Why is getting vaccinated against COVID-19 important?

The National Taskforce for Combating the Coronavirus (COVID-19) today held a press conference to provide an update on the Kingdom’s COVID-19 response, at the Crown Prince Centre for Training and Medical Research, Bahrain Defence Force Hospital.

HE Dr. Waleed Khalifa Al Manea, Undersecretary at the Ministry of Health noted that the Kingdom’s vaccine uptake plan is evolving, but remains focussed on reaching vulnerable citizens at greatest risk of developing complications from COVID-19, including those over 70 and those with underlying conditions or with a BMI of 25 and above.

Lt. Col. Manaf Al Qahtani, Infectious Disease Consultant & Microbiologist at the BDF Hospital, commented that vaccines reduce the risk of serious complications associated with COVID-19, including death, and are effective in slowing existing and new variants.

Dr. Manaf added that the Kingdom has authorized 5 different vaccines, with high safety and efficacy profiles, to accelerate immunization rates and increase availability, noting that comparing efficacy rates among vaccines can be misleading and should not be a basis for decision-making.
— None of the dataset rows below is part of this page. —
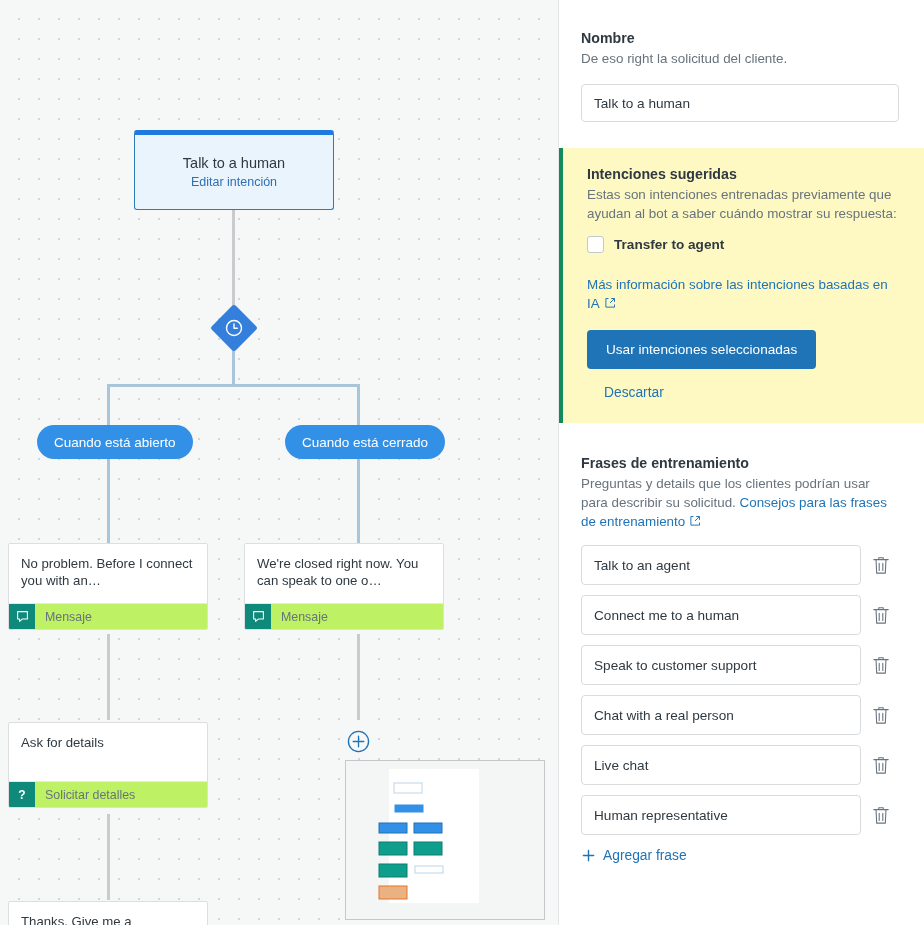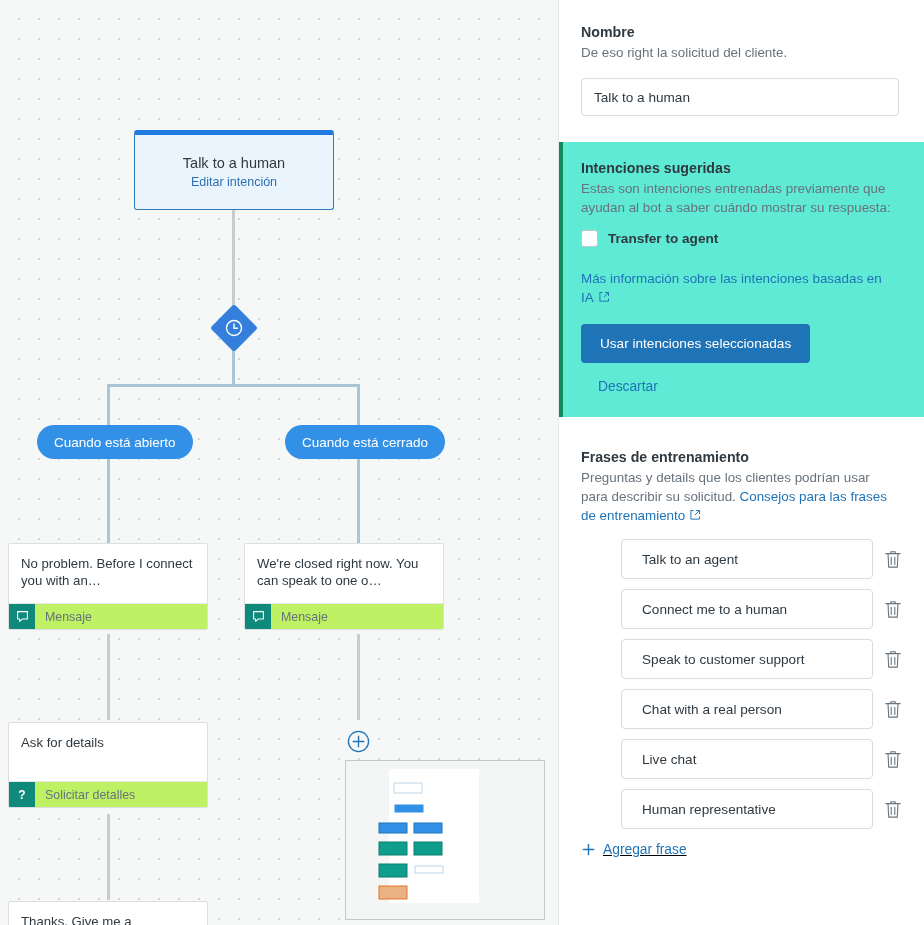--- a/index.html
+++ b/index.html
@@ -150,23 +150,23 @@
     background: #ffffff;
     font-size: 13.6px; color: #2f3941;
     padding: 0 12px;
     font-family: "Liberation Sans", sans-serif;
     outline: none;
   }
 
   
   #suggested {
     position: relative;
-    background: #5eead4;
+    background: #fef9c3;
     border-left: 4px solid #128a5d;
-    padding: 18px 22px 22px 18px;
+    padding: 18px 22px 22px 24px;
   }
   .chk-row { display: flex; align-items: center; gap: 10px; margin-top: 13px; }
   .chk {
     width: 17px; height: 17px;
     border: 1px solid #c2c8cc;
     border-radius: 3px; background: #ffffff;
     flex: 0 0 17px;
   }
   .chk-label { font-size: 13.6px; color: #2f3941; font-weight: 700; }
 
@@ -197,30 +197,29 @@
   
   .phrase-row {
     display: flex; align-items: center;
     gap: 11px; margin-bottom: 10px;
   }
   .phrase-input {
     width: 280px; height: 40px;
     border: 1px solid #d8dcde; border-radius: 4px;
     background: #ffffff;
     font-size: 13.6px; color: #2f3941;
-    padding: 0 20px;
+    padding: 0 12px;
     font-family: "Liberation Sans", sans-serif;
     outline: none;
-    margin-left: 40px;
   }
   .trash { width: 18px; height: 20px; cursor: pointer; flex: 0 0 18px; }
 
   .add-row {
     display: inline-flex; align-items: center; gap: 7px;
-    margin-top: 3px; cursor: pointer; text-decoration: underline;
+    margin-top: 3px; cursor: pointer;
   }
   .add-row .atxt { color: #1f73b7; font-size: 13.8px; }
 </style>
 </head>
 <body>
 
 <div id="app">
 
   <div id="canvas">
 
@@ -308,21 +307,21 @@
             <rect x="69" y="105" width="28" height="7" fill="#ffffff" stroke="#bcd6ea" stroke-width="1"></rect>
             <rect x="33" y="125" width="28" height="13" fill="#eab183" stroke="#e5742a" stroke-width="1"></rect>
           </g>
       </svg>
     </div>
 
   </div>
 
   <div id="panel">
 
-    <div class="sec" style="padding-top:24px;">
+    <div class="sec" style="padding-top:30px;">
       <div class="h-label">Nombre</div>
       <div class="h-desc">De eso right la solicitud del cliente.</div>
       <input class="text-input" style="margin-top: 16px;" value="Talk to a human">
     </div>
 
     <div id="suggested" style="margin-top:26px;">
       <div class="h-label">Intenciones sugeridas</div>
       <div class="h-desc" style="width:312px;">Estas son intenciones entrenadas previamente que ayudan al bot a saber cuándo mostrar su respuesta:</div>
 
       <div class="chk-row">

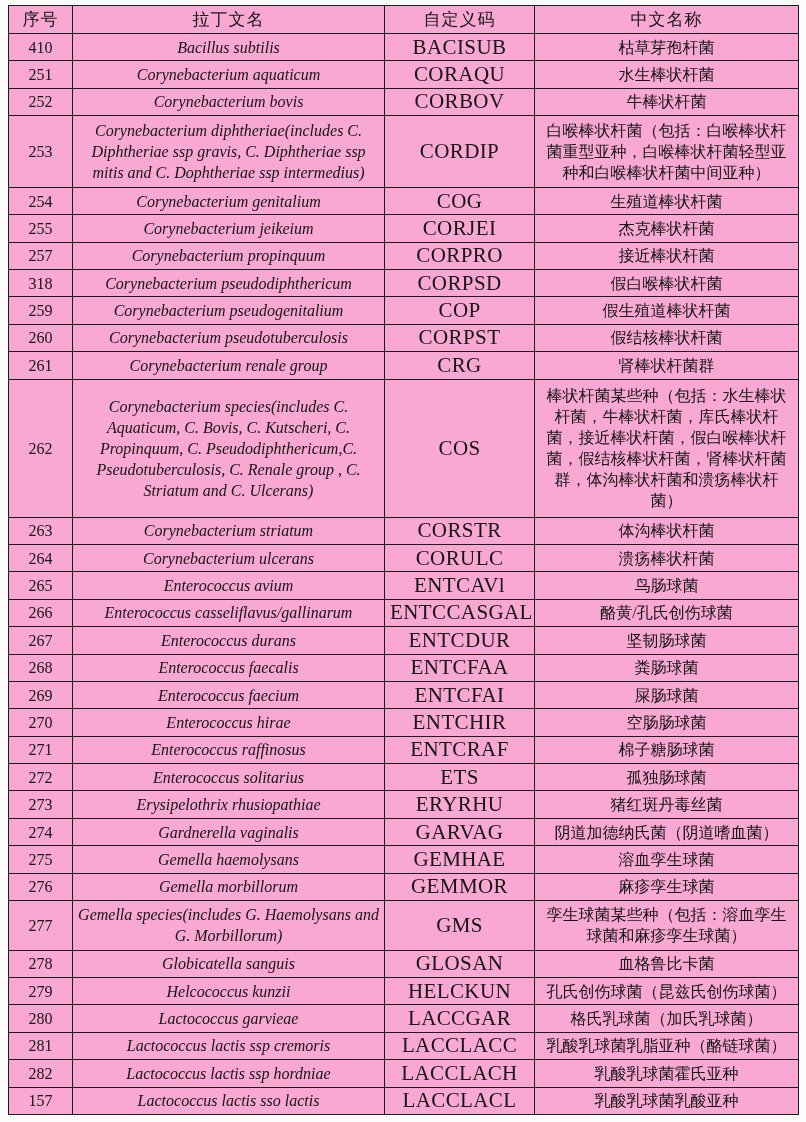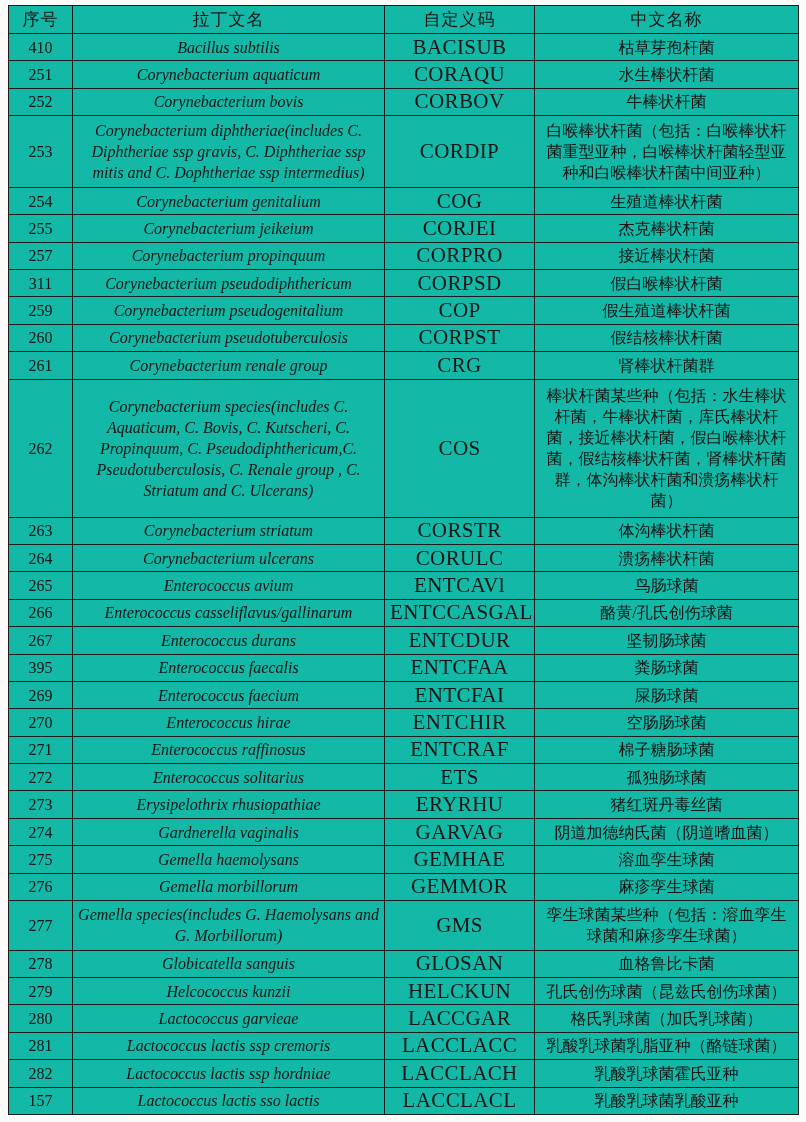--- a/index.html
+++ b/index.html
@@ -18,21 +18,21 @@
     box-sizing: border-box;
     width: 806px;
     height: 1122px;
     padding: 5px 8px 5px 8px;
   }
   table.bacteria {
     border-collapse: collapse;
     table-layout: fixed;
     width: 790px;
     height: 1110px;
-    background: #14b8a6;
+    background: #f9a8d4;
   }
   table.bacteria th,
   table.bacteria td {
     border: 1.6px solid #1c1c1c;
     padding: 2px 5px;
     text-align: center;
     vertical-align: middle;
     overflow: hidden;
   }
   
@@ -131,21 +131,21 @@
 
 
   <tr>
     <td class="cell-no">257</td>
     <td class="cell-latin">Corynebacterium propinquum</td>
     <td class="cell-code">CORPRO</td>
     <td class="cell-cn">接近棒状杆菌</td>
   </tr>
 
   <tr>
-    <td class="cell-no">311</td>
+    <td class="cell-no">318</td>
     <td class="cell-latin">Corynebacterium pseudodiphthericum</td>
     <td class="cell-code">CORPSD</td>
     <td class="cell-cn">假白喉棒状杆菌</td>
   </tr>
 
   <tr>
     <td class="cell-no">259</td>
     <td class="cell-latin">Corynebacterium pseudogenitalium</td>
     <td class="cell-code">COP</td>
     <td class="cell-cn">假生殖道棒状杆菌</td>
@@ -201,21 +201,21 @@
   </tr>
 
   <tr>
     <td class="cell-no">267</td>
     <td class="cell-latin">Enterococcus durans</td>
     <td class="cell-code">ENTCDUR</td>
     <td class="cell-cn">坚韧肠球菌</td>
   </tr>
 
   <tr>
-    <td class="cell-no">395</td>
+    <td class="cell-no">268</td>
     <td class="cell-latin">Enterococcus faecalis</td>
     <td class="cell-code">ENTCFAA</td>
     <td class="cell-cn">粪肠球菌</td>
   </tr>
 
   <tr>
     <td class="cell-no">269</td>
     <td class="cell-latin">Enterococcus faecium</td>
     <td class="cell-code">ENTCFAI</td>
     <td class="cell-cn">屎肠球菌</td>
Recent data demonstrate the importance of being vaccinated. A total of 1,102 positive vaccinated contacts were mainly asymptomatic or developed mild symptoms, while 26.7% of 8,414 unvaccinated positive contacts developed severe symptoms with 2 deaths recorded, between 1st January 2021 and 11th March 2021.

Dr. Manaf affirmed that the two groups hospitalization rates varied significantly with only 8% of vaccinated individuals admitted to hospital, while the effectiveness of all anti-virus vaccinations in Bahrain, including against mutated viruses, has been confirmed during of January and February, by following up 8414 cases out of 14,640 existing cases of contacts who received two doses of vaccination, compared to the same number of those who did not receive the vaccination.